Göç (5): Müslümanların göç mitolojisi

Bazı göçlerde gemiler yakılmıştır ve köprüler yıkıktır.

Başarıya mahkum olmak... Müslümanlar birkaç kez İspanya’ya çıkmışlar, zoru görünce de geri dönmüşler, yani kaçmışlar. Sonra Tarık bin Ziyad adlı Berberi komutan askerleriyle İspanya’ya çıkmış ve geldikleri gemileri yakarak geri dönüşü, yani kaçışı engellemiş. Bazı göç hikayelerinde vardır: Gemiler yanmıştır! Başarıya mahkumsunuzdur; çünkü başarı var olmak, yaşamak demektir. Köyleri yakılan, göçe zorlanan ve Batı’da da horlanan bazı Kürtler bu gruba girerler. Yaşadıkları köyler ve kasabalar bombalanan ve bizim "vatanından kaçan, namussuz, hain" olarak bellediğimiz "pis Suriyeliler" de bu gruptandır mesela. Bazı göçlerde gemiler yakılmıştır ve köprüler yıkıktır. Göçte ve göçmenlikte var olma cezasını yaşarlar.

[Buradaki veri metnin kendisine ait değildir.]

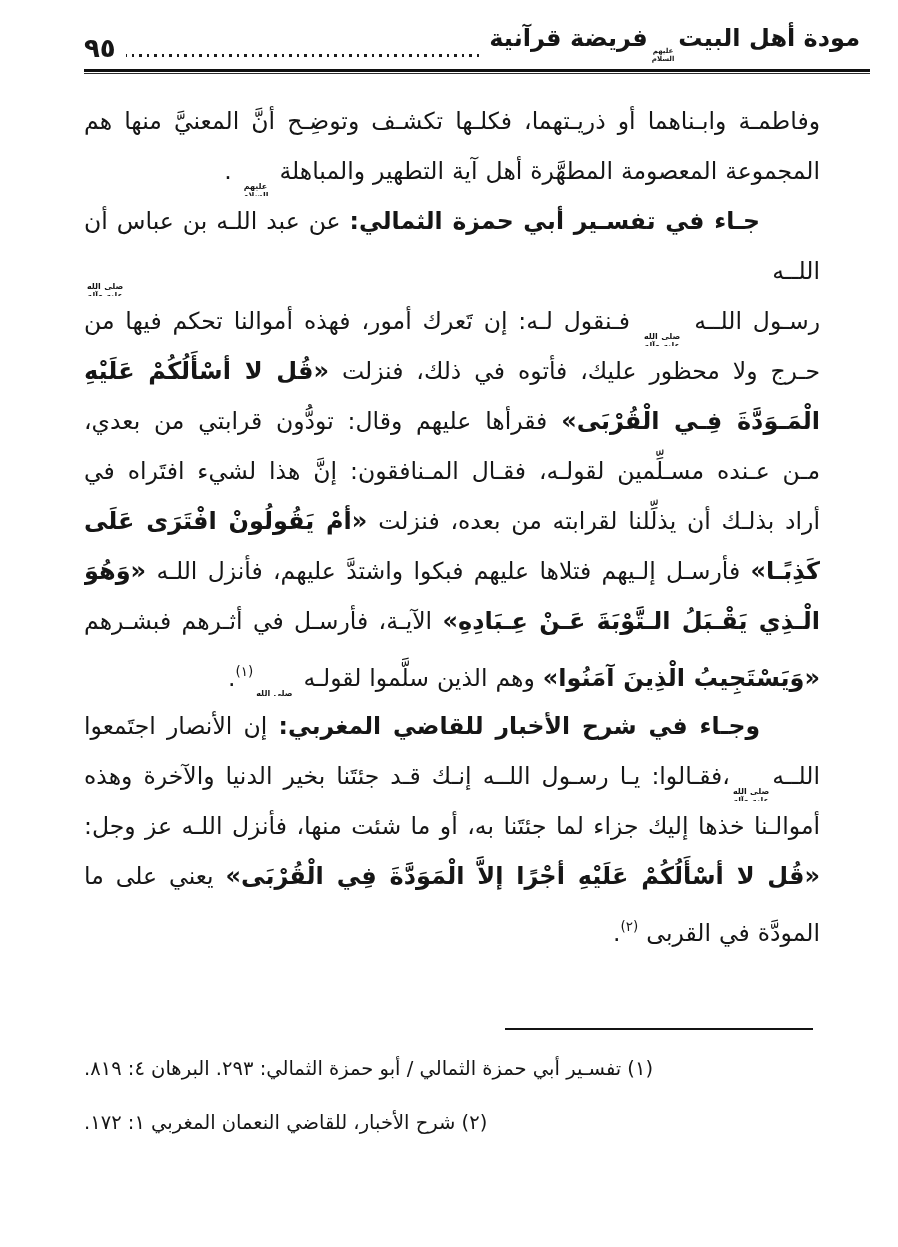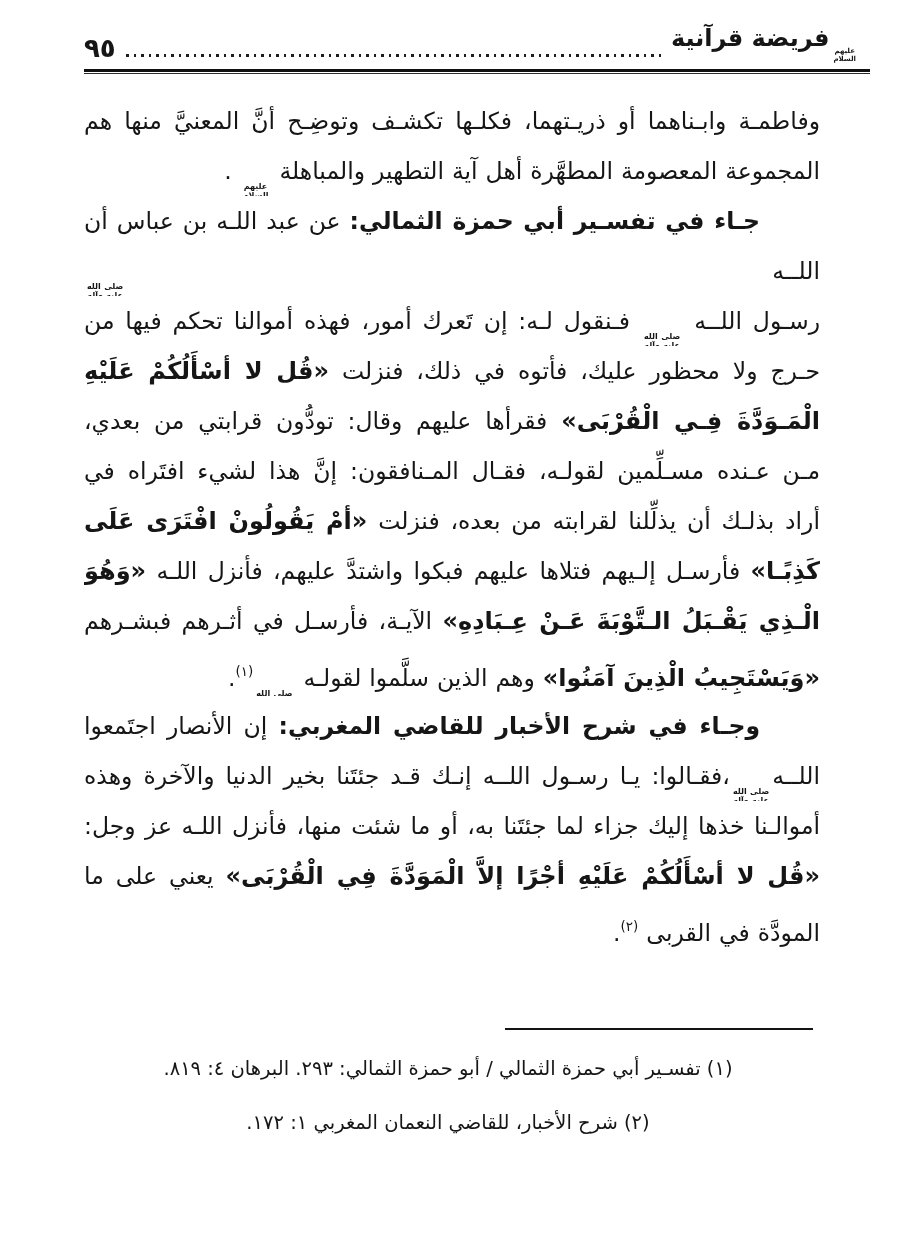--- a/index.html
+++ b/index.html
@@ -41,31 +41,31 @@
   .hon{
     display:inline-flex;flex-direction:column;align-items:center;
     font-size:8px;line-height:1.12;font-weight:600;vertical-align:-10px;
     margin:0 3px;white-space:nowrap;justify-content:space-between;
   }
   .header .hon{font-size:7px;vertical-align:-7px;margin:0 4px;}
   
   .footnote-separator{
     position:absolute;top:1028px;left:505px;width:308px;height:2px;background:#141414;
   }
-  .footnotes{position:absolute;top:1042px;right:86px;left:84px;text-align:center;}
+  .footnotes{position:absolute;top:1042px;right:86px;left:84px;text-align:left;}
   .footnote{font-size:19.5px;line-height:54px;white-space:nowrap;}
 </style>
 </head>
 <body>
 
 <div class="page">
 
   <div class="header">
     <div class="header-title">
-      <span class="hon">
+      <span>مودة أهل البيت</span><span class="hon">
           <span>عليهم</span>
           <span>السلام</span>
         </span><span>فريضة قرآنية</span>
     </div>
     <div class="leader"></div>
     <div class="page-number">٩٥</div>
   </div>
 
   <div class="header-rule"></div>
 

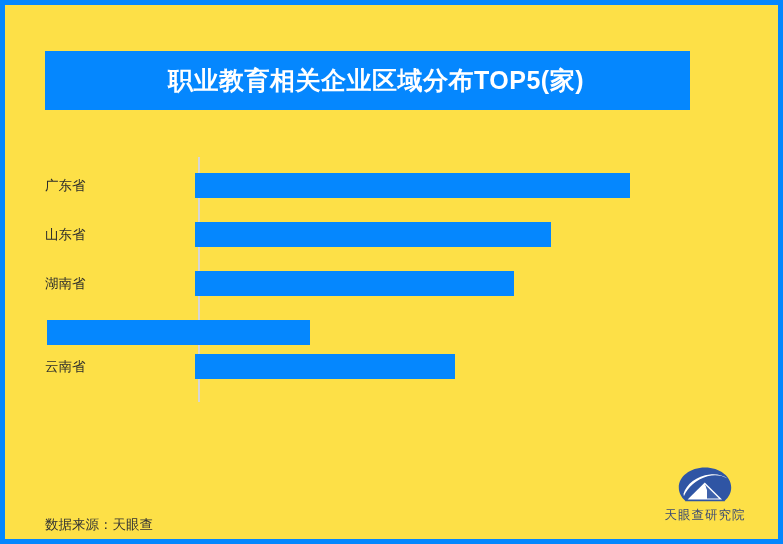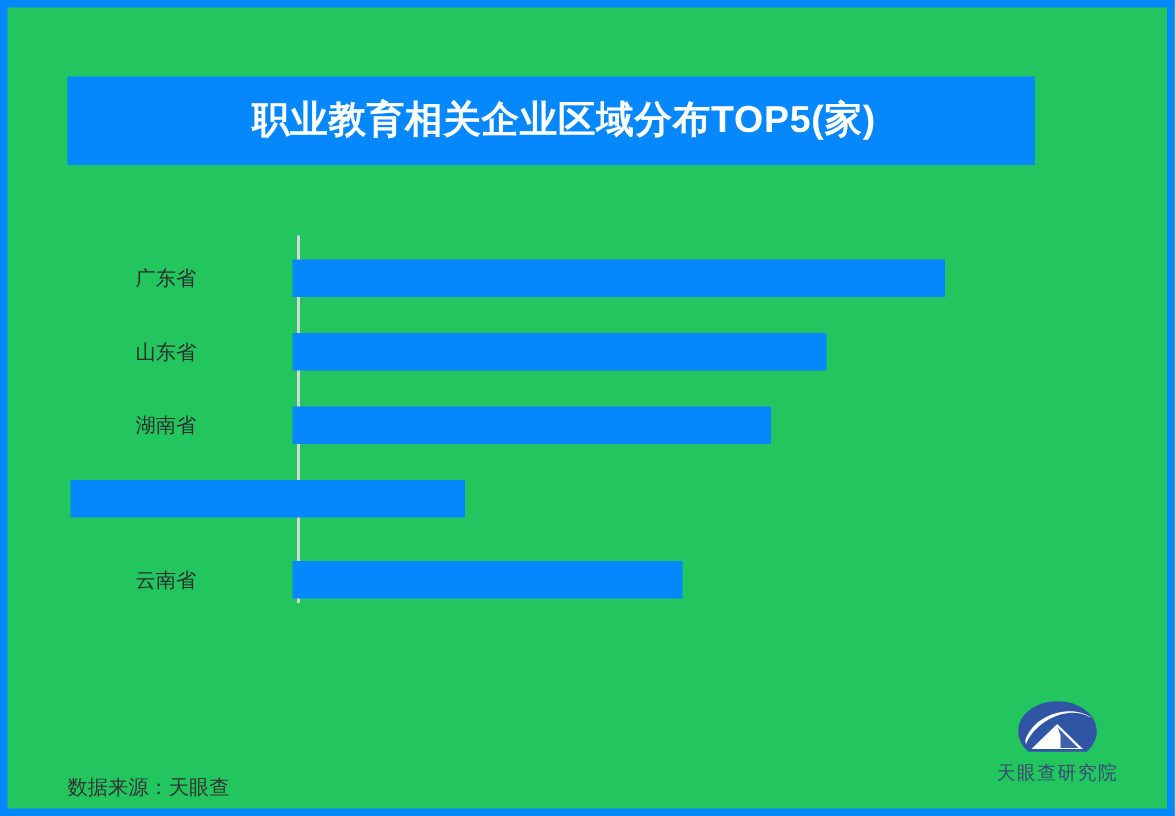--- a/index.html
+++ b/index.html
@@ -10,21 +10,21 @@
     width: 783px;
     height: 544px;
     background: #ffffff;
     font-family: "Liberation Sans", "DejaVu Sans", sans-serif;
     overflow: hidden;
   }
   #page {
     position: relative;
     width: 783px;
     height: 544px;
-    background: #22c55e;
+    background: #fde047;
     box-sizing: border-box;
   }
   
   .frame-edge {
     position: absolute;
     background: #0587fe;
   }
   .frame-top    { left: 0;   top: 0;    width: 783px; height: 5px; }
   .frame-bottom { left: 0;   top: 539px;width: 783px; height: 5px; }
   .frame-left   { left: 0;   top: 0;    width: 5px;   height: 544px; }
@@ -70,21 +70,21 @@
   .bar-row {
     position: absolute;
     left: 0;
     width: 690px;
     height: 25px;
     display: flex;
     align-items: center;
   }
   .bar-label {
     width: 148px;
-    text-align: center;
+    text-align: left;
     padding-right: 17px;
     box-sizing: border-box;
     font-size: 13.5px;
     color: #2b2b2b;
     white-space: nowrap;
     line-height: 25px;
   }
   .bar-track {
     position: relative;
     flex: 1;
@@ -168,21 +168,21 @@
         <div class="bar-fill" style="width:356px;"></div>
       </div>
     </div>
 
     <div class="bar-row" style="top:180px;">
       <div class="bar-track">
         <div class="bar-fill" style="width:263px;"></div>
       </div>
     </div>
 
-    <div class="bar-row" style="top:234px;">
+    <div class="bar-row" style="top:214px;">
       <div class="bar-label">云南省</div>
       <div class="bar-track">
         <div class="bar-fill" style="width:260px;"></div>
       </div>
     </div>
   </div>
 
   <div id="source-note">数据来源：天眼查</div>
 
   <div id="brand-logo">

Türklerin göç hikayeleri peygamberlerinkine benzer. Muhammed peygamber olduğunda kendi ülkesinde, yani Mekke’de tutunamaz; canı tehlikededir. Onu göçe zorlayanlar kendi insanlarıdır, yani ait olduğu grubun insanları. Farklılığını vurguladığında, onlardan ayrıştığında gördüğü tepki ise hayatının tehlikede olmasıdır. Hicret eder. Bir göç hikayesi başlar. Medine’de güçlenir, sonra Mekke’ye, memleketine geri gelir. Ama burada kalmaz, ziyaret sonrası ‘seçtiği vatan’ olan Medine’ye döner. İşte çocukluğumuzdan beri defalarca dinlediğimiz bu göç mitolojisi, bu model bilincimize ve bilinç ötemize kazınmıştır ve biz adeta onun göç modelini örnek alırız: Doğup büyüdüğümüz memlekette yaşadığımız sorunlar (politik, ekonomik, sosyolojik, psikolojik) ve bunun sonucunda göç. 

Bu göç modelinin en önemli özelliği, göçmenlikte prestij sahibi olmak, güç edinmek ve başarılı göçmenler olarak ülkeye geri dönmektir. Başarımızı göstermek, başarımızı onaylatmak ama gene ‘seçilmiş vatanımıza’ geri dönmek. Hacca gidenler gibi sınır kapılarında toprağı öpmek, memlekete ayak basar basmak bir namaz kılmak, alnımızı memleket toprağında secdeye vurmak… Yıllarca gazeteler bu göç modelinden ötürü bu tip fotoğraflar ve yazılarla doluydu. "Almancı" dediğimiz insanların öyküsüdür, kredilerle alınan arabalarla, teşhir edilebilecek lüks tüketim maddeleriyle "izin"e gitmek, hava atmak ve narsisizmleri şişirmek. Kendimize ve çevremize, "göçmenlikte yaşadığımız acılara değdi"yi ispat etmek, sonra da Almanya’ya geri dönmek... Gene de bir burukluk kalır. Tüm gün, tüm sene ve senelerce yaşanan göçmenliğin bir ömür yaşanması ama sadece çalışma süreleri için para kazanmak... 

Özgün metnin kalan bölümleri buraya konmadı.